> **What the exercise asks**:
Lines holding the string "shipping" are the ones to copy; find them all in the data.

[Opening Input section]

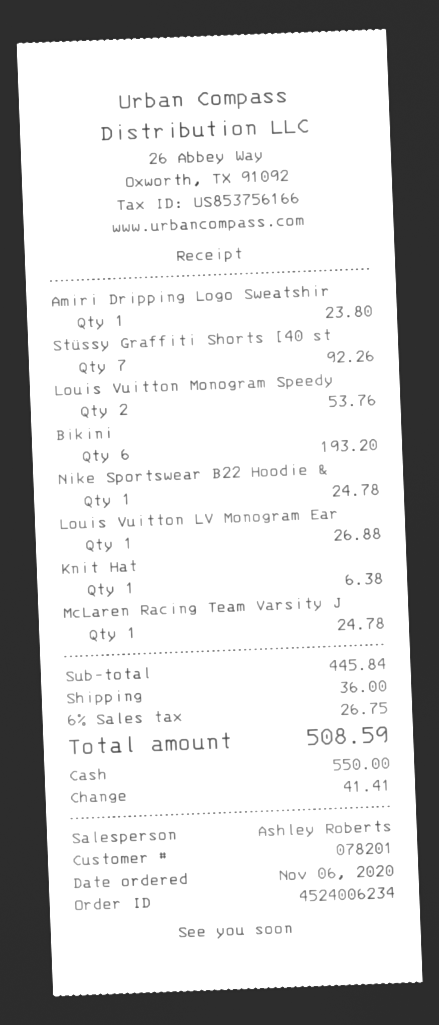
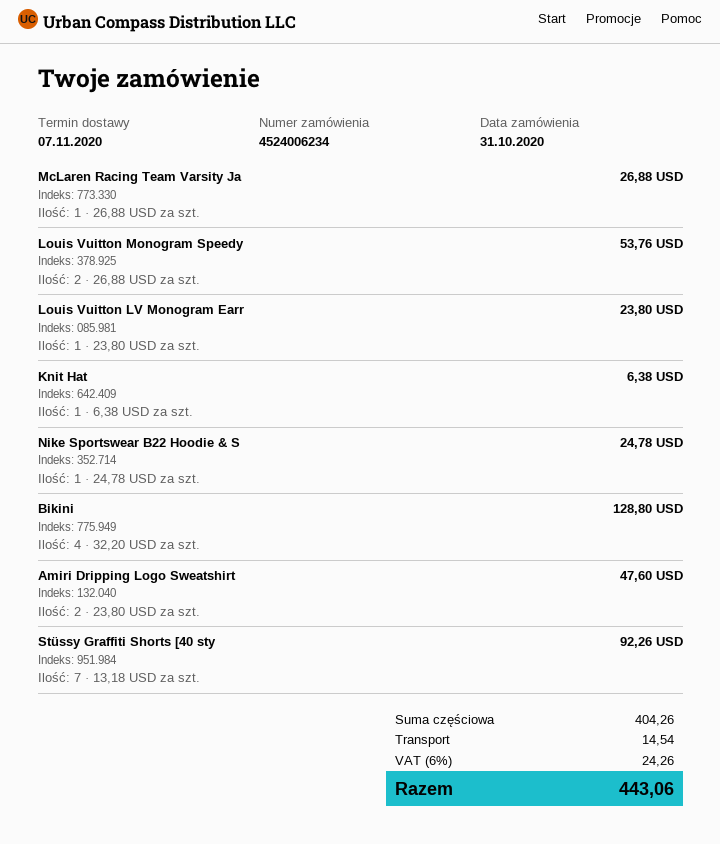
order date: 2020-11-06 -> 2020-10-31
Amiri Dripping Logo Sweatshir: 1 for 23.80 -> 2 for 47.60
Bikini: 6 for 193.20 -> 4 for 128.80
Louis Vuitton LV Monogram Ear: 1 for 26.88 -> 1 for 23.80
McLaren Racing Team Varsity J: 1 for 24.78 -> 1 for 26.88
subtotal: 445.84 -> 404.26
shipping: 36.00 -> 14.54
tax: 6% = 26.75 -> 6% = 24.26
total: 508.59 -> 443.06

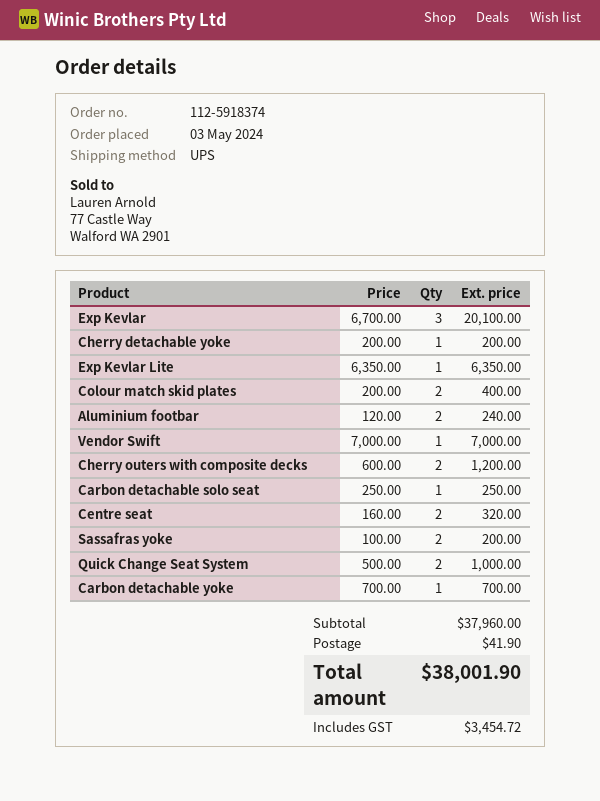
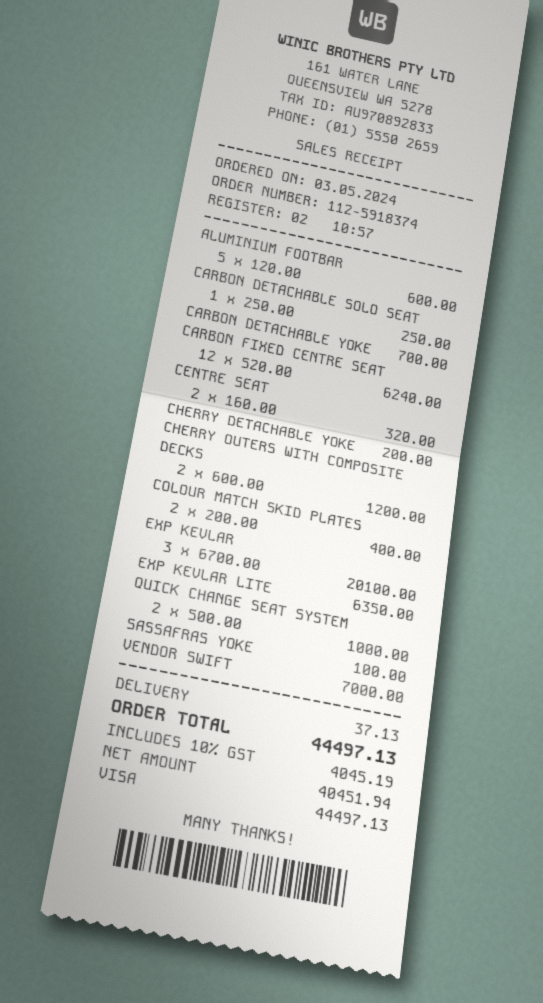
Aluminium footbar: 2 x 120.00 = 240.00 -> 5 x 120.00 = 600.00
Sassafras yoke: 2 x 100.00 = 200.00 -> 1 x 100.00 = 100.00
CARBON FIXED CENTRE SEAT: none -> 12 x 520.00 = 6240.00
shipping: 41.90 -> 37.13
tax: 3454.72 -> 4045.19
total: 38001.90 -> 44497.13

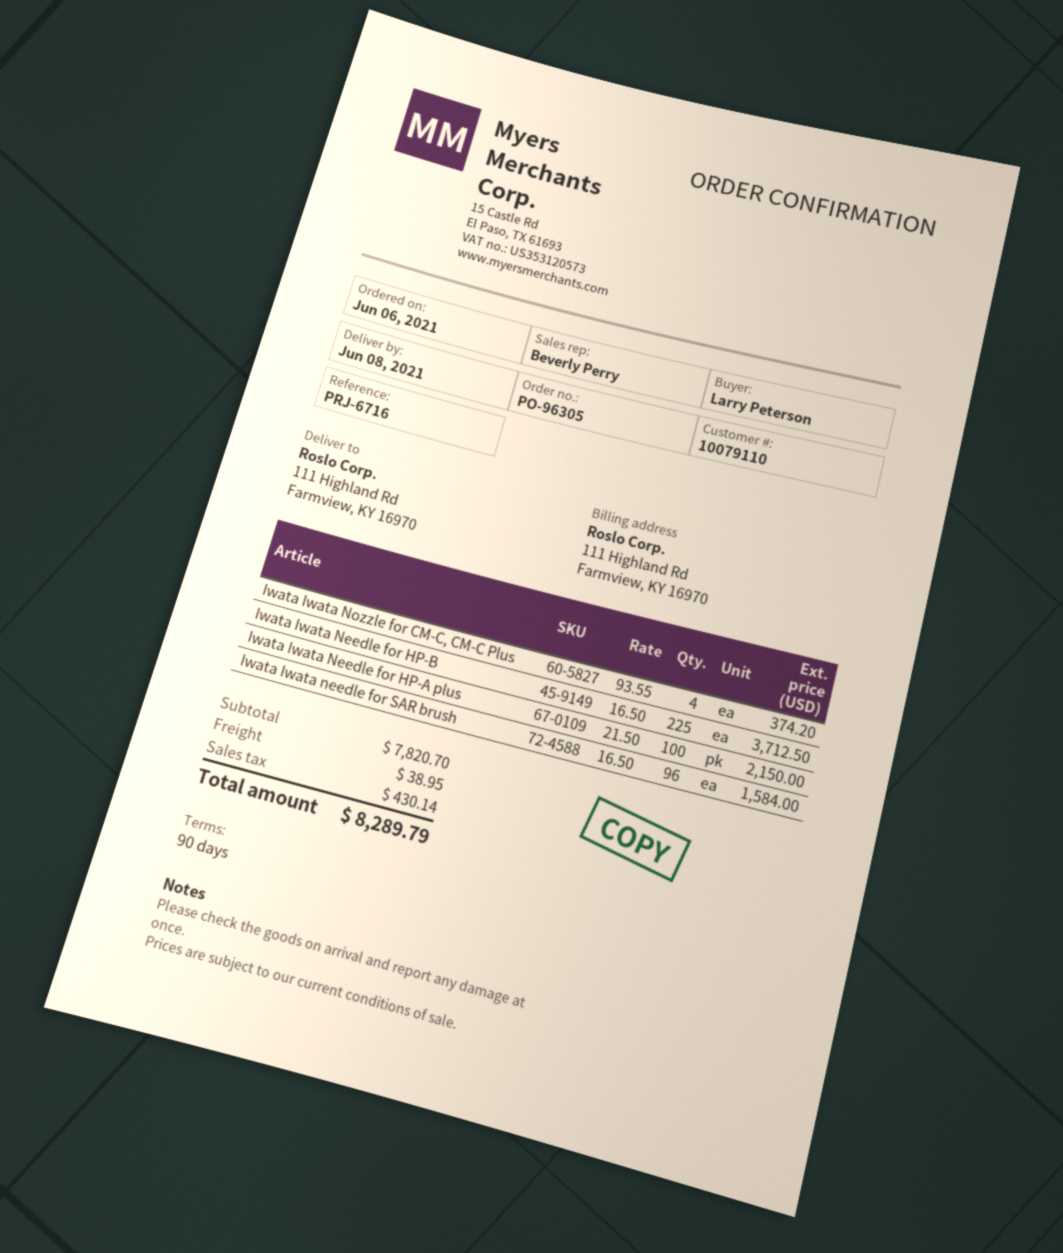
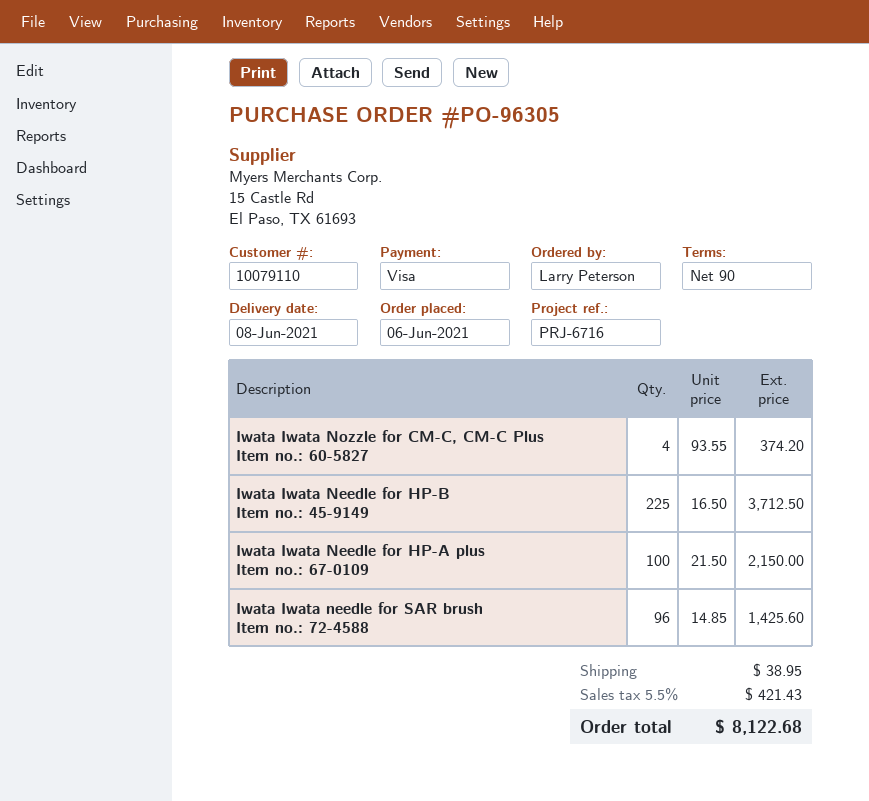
Iwata Iwata needle for SAR brush: 96 x 16.50 = 1584.00 -> 96 x 14.85 = 1425.60
tax: 430.14 -> 421.43
total: 8289.79 -> 8122.68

[Closing Input section]

> **Answer to this exercise**:
shipping: 36.00 -> 14.54
shipping: 41.90 -> 37.13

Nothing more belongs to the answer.